# <center>Recurrent Neural Networks</center>
## <center>Inclass Project 3 - MA4144</center>
### <center>Ishara Dilshan Rajarathna - 200500L</center>

This project contains multiple tasks to be completed, some require written answers. Open a markdown cell below the respective question that require written answers and provide (type) your answers. Questions that required written answers are given in blue fonts. Almost all written questions are open ended, they do not have a correct or wrong answer. You are free to give your opinions, but please provide related answers within the context.

After finishing project run the entire notebook once and **save the notebook as a pdf** (File menu -> Save and Export Notebook As -> PDF). You are **required to upload both this ipynb file and the PDF on moodle**.

***

## Outline of the project

The aim of the project is to build a RNN model to suggest autocompletion of half typed words.

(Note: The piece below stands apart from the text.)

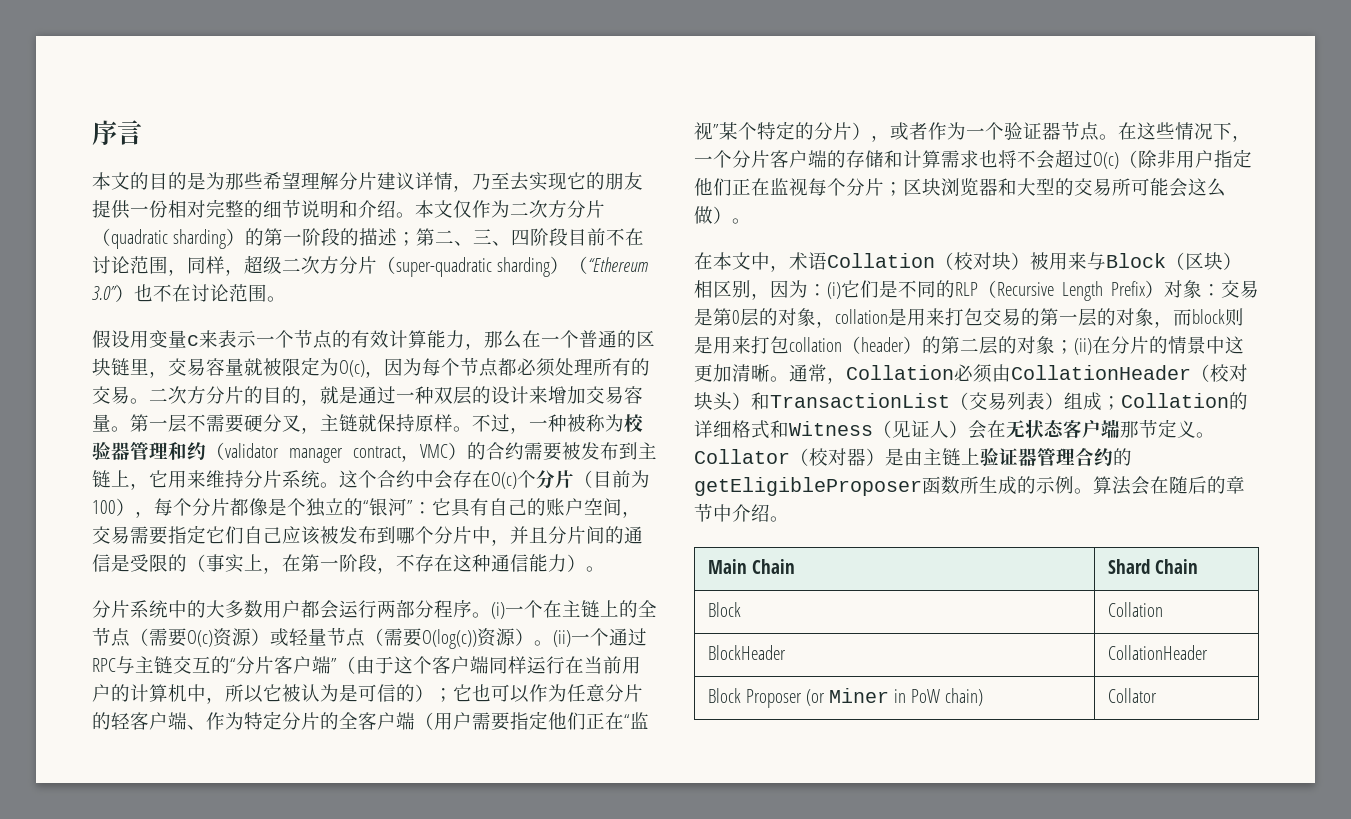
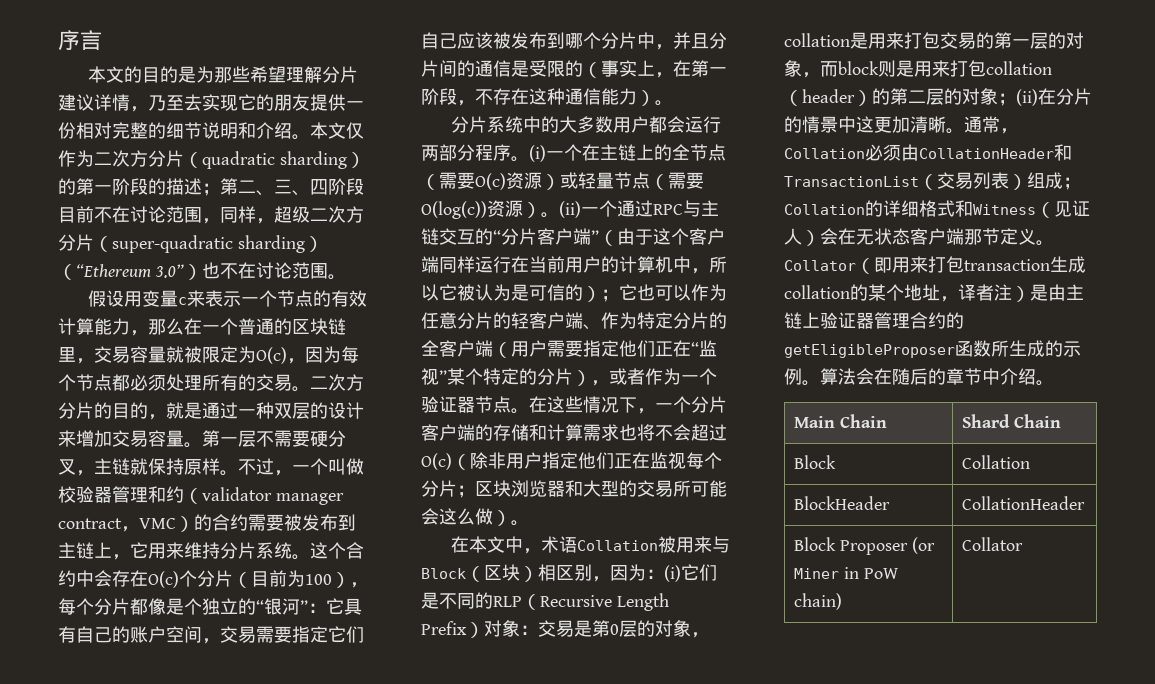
[548,414,624,432] 种被称为 -> [310,458,364,475] 个叫做
[935,252,1030,270] （校对块） -> (658, 545) none
[1191,364,1248,382] [694,392,751,411] （校对块头） -> (1054, 153) none
[809,448,866,466] 校对器 -> [874,256,1086,273] [784,284,1012,302] 即用来打包transaction生成collation的某个地址，译者注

You may have seen this in many day today applications; typing an email, a text message etc. For example, suppose you type in the four letter "univ", the application may suggest you to autocomplete it by "university".

![Autocomplete](https://d33v4339jhl8k0.cloudfront.net/docs/assets/5c12e83004286304a71d5b72/images/66d0cb106eb51e63b8f9fbc6/file-gBQe016VYt.gif)

We will train a RNN to suggest possible autocompletes given $3$ - $4$ starting letters. That is if we input a string "univ" hopefully we expect to see an output like "university", "universal" etc.

For this we will use a text file (wordlist.txt) containing 10,000 common English words (you'll find the file on the moodle link). The list of words will be the "**vocabulary**" for our model.

We will use the Python **torch library** to implement our autocomplete model. 

***


Use the below cell to use any include any imports

In [41]:
import torch
import torch.nn as nn
import torch.optim as optim
import numpy as np
import matplotlib.pyplot as plt
import random

## Section 1: Preparing the vocabulary

In [42]:
WORD_SIZE = 13

**Q1.** In the following cell provide code to load the text file (each word is in a newline), then extract the words (in lowercase) into a list.

For practical reasons of training the model we will only use words that are longer that $3$ letters and that have a maximum length of WORD_SIZE (this will be a constant we set at the beginning - you can change this and experiment with different WORD_SIZEs). As seen above it is set to $13$.

So out of the extracted list of words filter out those words that match our criteria on word length.

To train our model it is convenient to have words/strings of equal length. We will choose to convert every word to length of WORD_SIZE, by adding underscores to the end of the word if it is initially shorter than WORD_SIZE. For example, we will convert the word "university" (word length 10) into "university___" (wordlength 13). In your code include this conversion as well.

Store the processed WORD_SIZE lengthed strings in a list called vocab.

In [43]:
#TODO
def load_vocab(file_path):
    vocab = []
    
    with open(file_path, 'r', encoding='utf-8') as file:
        for line in file:
            word = line.strip().lower()
            
            # Filter out words shorter than or equal to 3 or longer than WORD_SIZE
            if 3 < len(word) <= WORD_SIZE:
                padded_word = word.ljust(WORD_SIZE, '_')
                vocab.append(padded_word)
    
    return vocab

vocab = load_vocab('wordlist.txt')
#print(f"Vocabulary size: {len(vocab)}")
#print(f"First 10 words: {vocab[:10]}")


<font color='blue'>In the above explanation it was mentioned "for practical reasons of training the model we will only use words that are longer that $3$ letters and that have a certain maximum length". In your opinion what could be those practical? Will hit help to build a better model?</font>

Very short words—such as prepositions, articles, and conjunctions—often carry limited semantic information and can introduce noise rather than useful patterns. On the other hand, excessively long words are typically rare, which makes them less useful for learning generalized representations and can unnecessarily increase the model's complexity and memory usage. By discarding these extremes, we simplify the dataset, reduce the vocabulary size, and help the model focus on learning from more informative and representative word structures. This ultimately leads to more efficient training and potentially better generalization.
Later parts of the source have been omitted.